Otto, a nearly illiterate foreman making furniture, chang­ed. He wrote anon­ym­ous and diss­ident postcards against the reg­ime, dropping them in building stairwells around their suburb, Berlin-Wedding. His first card said: "Moth­ers, Hitler Will Kill Your Son Too". Then “Work as slowly as you can!” And “Put sand in the mach­ines!” 276 postcards and 8 letters were deposited by the Quangels in 1.5 years.

Despite Otto’s fears, his quiet wife Anna insisted in join­ing Otto’s anti-Nazi campaign. For years the couple's marriage had become lonely. But being unable to console each other for their son’s death, it was suggested that their shared risky project brought them back closer, perhaps in love again.

A scary game developed bet­ween the Quangels and the pol­ice.
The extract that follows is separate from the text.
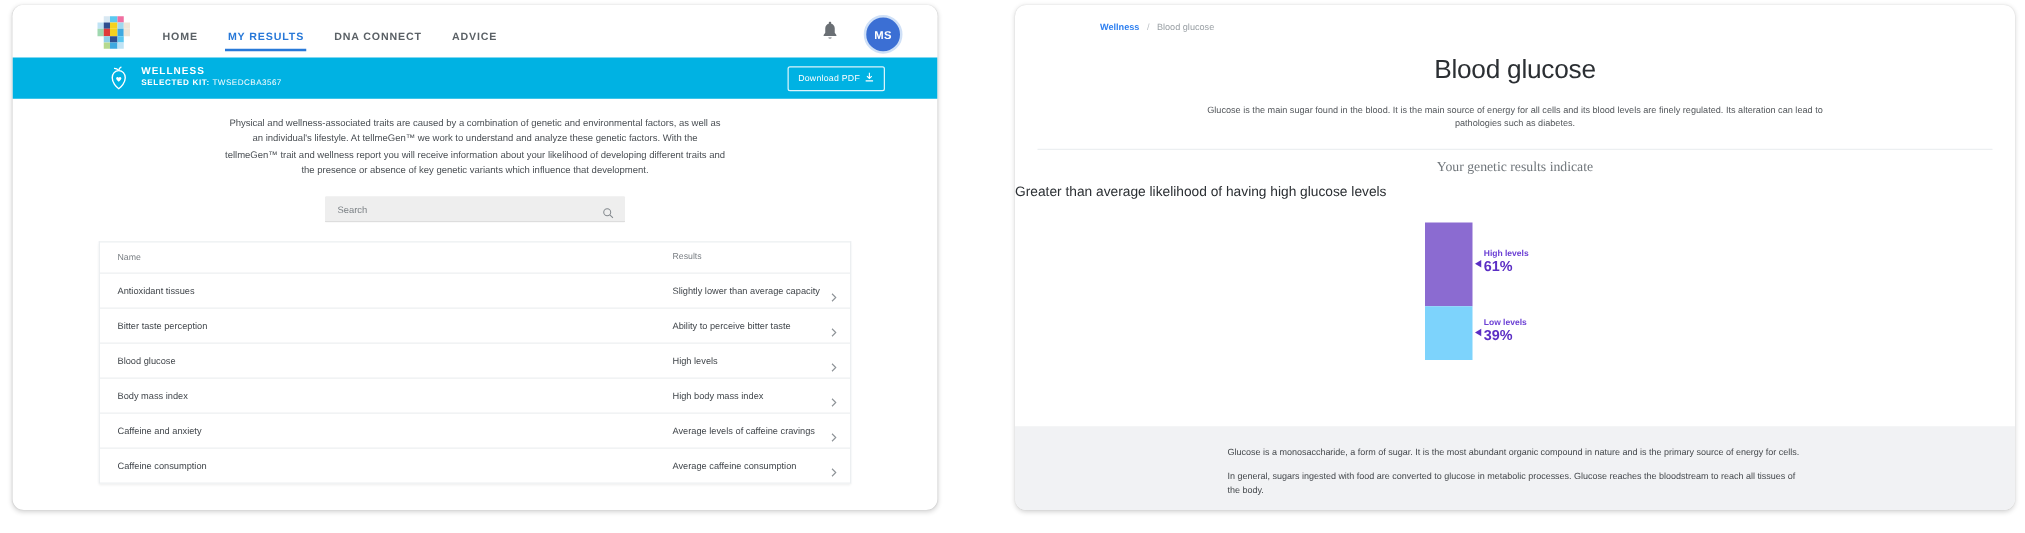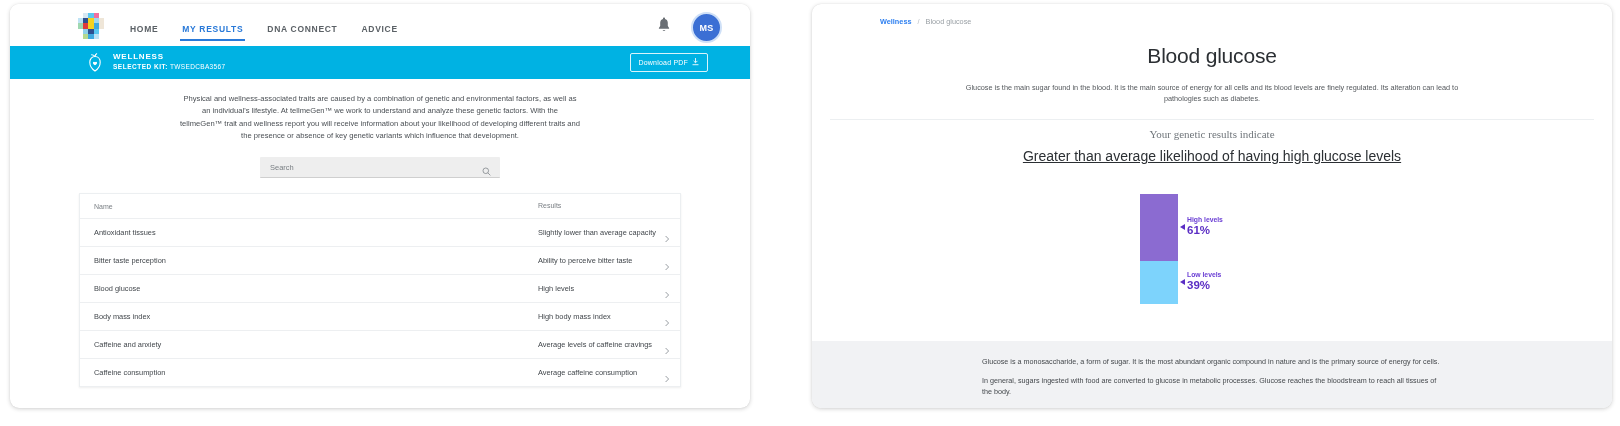"Greater than average likelihood of" .result-main { font-size: 14px -> 11px; text-align: center -> left; text-decoration: underline -> none }
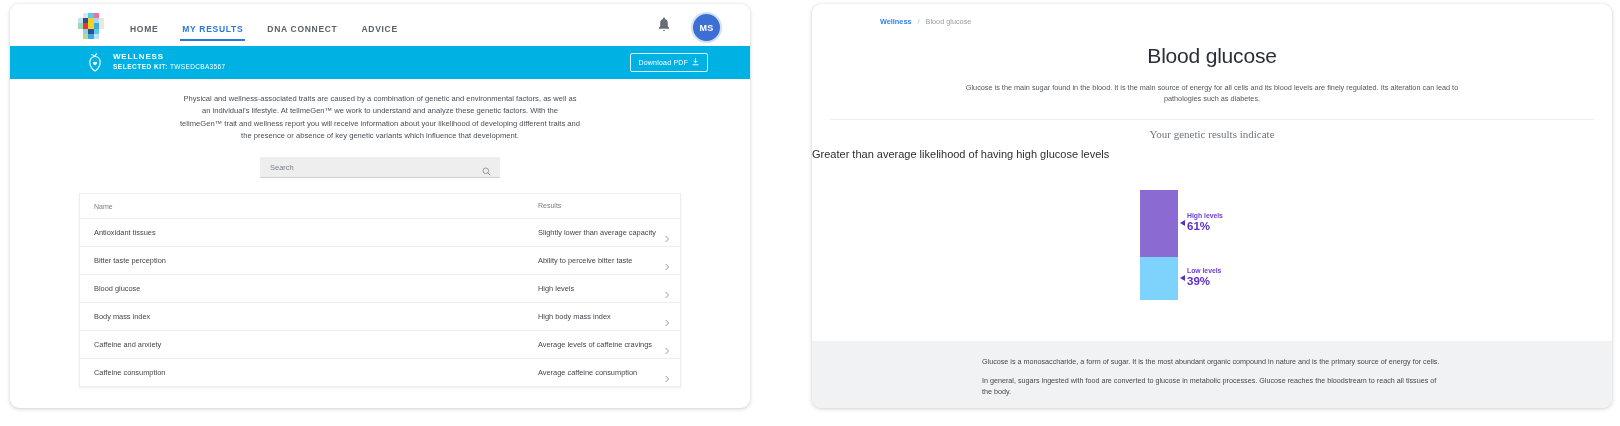"61%" .bar-stack { top: 16px -> 4px }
Ges­tapo Inspector Escherich was the policeman resp­on­sible for sourcing the postcards, out of professional duty rather than Nazi ideol­ogy. During his meticulous search­ for clues about the mysterious post­card writer, Escherich devel­oped a sneaky respect for his criminal.

The postcards irritated the authorities. Failure to solve the case compromised Escherich’s career, the Inspector who was beat­en up by his impatient SS bosses. Clearly the Quangels could never ultimately escape the relentless savagery of the regime; a betrayal would eventually en­sn­are them.

Otto Quangel was caught when post­cards falling out of his pock­et, betrayed by a workmate. The two of them were arrested in Oct 1942, but Otto remained calm about his inevitable ex­ecution. And he did everything to save Anna. But they were both sentenced to death by the People's Court. Did Otto and Anna at least had some moment of moral triumph during the court case?

The film version of Alone in Berlin, 2016

They were executed in Plötzensee prison. After the executions, Gestapo Inspector Escherich was alone in his off­ice. He gath­ered up all of the hund­reds of subversive postcards, scatt­er­ed them out of the police headquarters windows and shot himself dead.

The ten­sion that the author maintained, despite the foregone conclusion, was unnerving. And like daily life in Berlin, the language was harsh and full of misery. Some readers found Alone in Berlin to be morally powerful, while others were just plain exhaust­ed. I liked the reviewer who said that resist­ance to evil was rarely straightforward, mostly futile and generally doomed.

The book did very well and was fil­med for television in both East and West Germany, and then again for the cinema in the west in 1975 with Hildegard Knef and Carl Raddatz.

The 2016 film: Alone in Berlin The 2016 war drama film, based on Hans Fallada’s 1947 book, was directed by Vincent Pér­ez and starred Emma Thompson, Bren­dan Gleeson and Daniel Brühl. It was made in Ber­lin and shown at Berlin’s International Film Festival. The film ended with the image of the postcards swirling in the wind, falling down on the Berlin streets and picked up by pas­sers by. It gave the film's characters an understated posthumous moral victory.